» AVAILABLE RECORDS

········

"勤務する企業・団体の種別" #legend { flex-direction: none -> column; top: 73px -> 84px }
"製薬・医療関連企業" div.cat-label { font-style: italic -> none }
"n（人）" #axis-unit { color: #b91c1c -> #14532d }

········

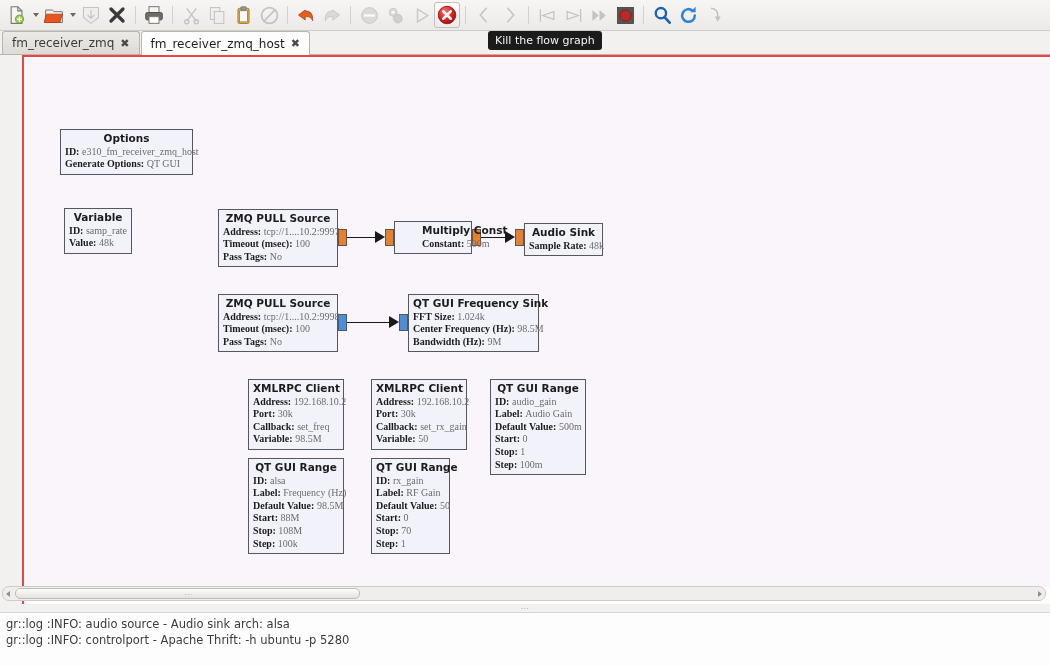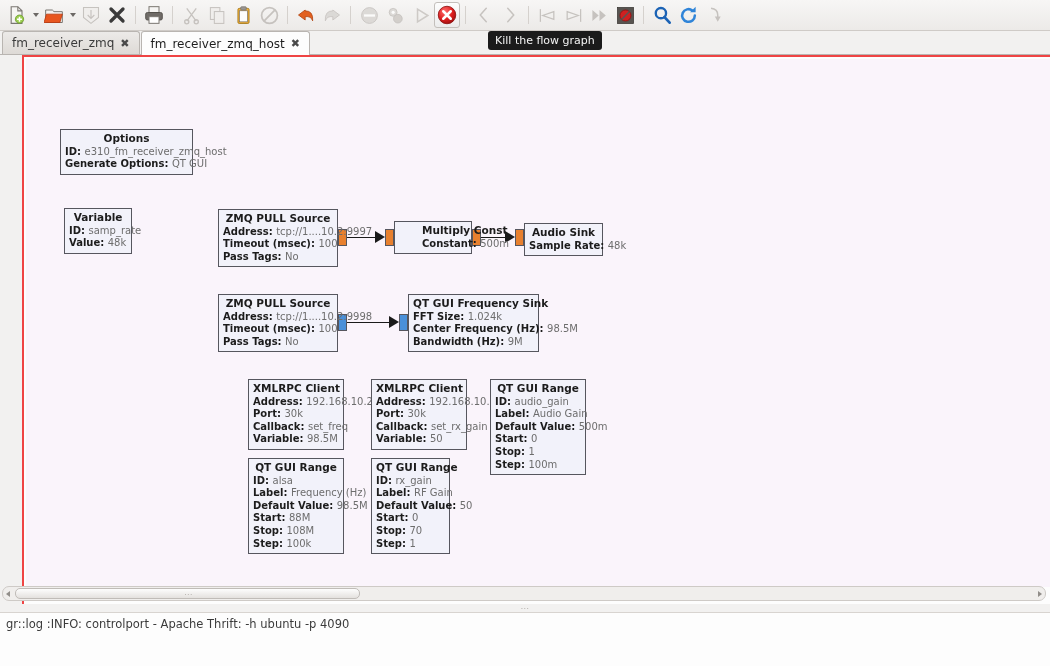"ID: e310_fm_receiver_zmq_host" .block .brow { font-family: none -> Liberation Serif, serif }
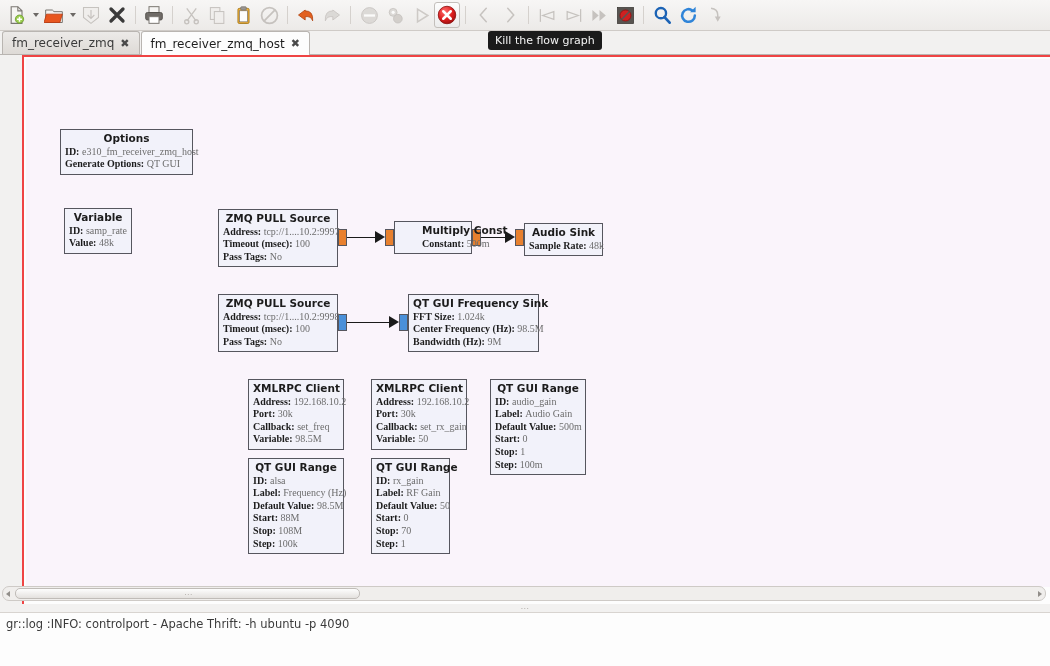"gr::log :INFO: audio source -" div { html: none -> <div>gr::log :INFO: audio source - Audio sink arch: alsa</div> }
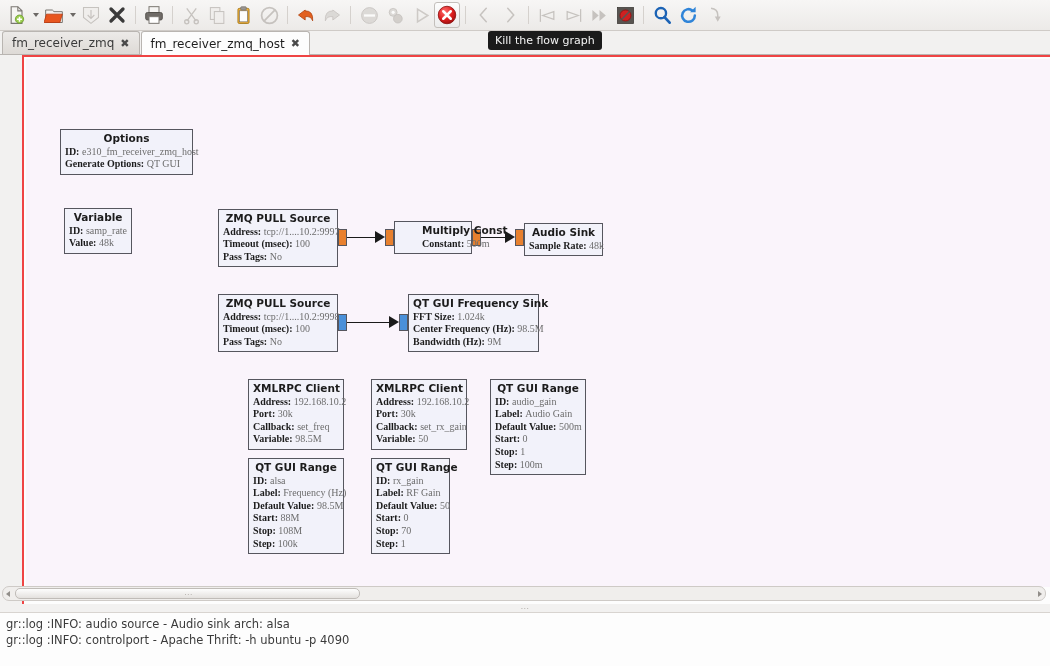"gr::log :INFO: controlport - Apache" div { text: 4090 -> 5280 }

········

» TASK DETAILS
In the entries above, one line contains "font-style: italic ->" and another contains "color: #b91c1c ->". Reproduce exactly those two lines and the lines between them, nothing else.

» WRITTEN ANSWER
"製薬・医療関連企業" div.cat-label { font-style: italic -> none }
"n（人）" #axis-unit { color: #b91c1c -> #14532d }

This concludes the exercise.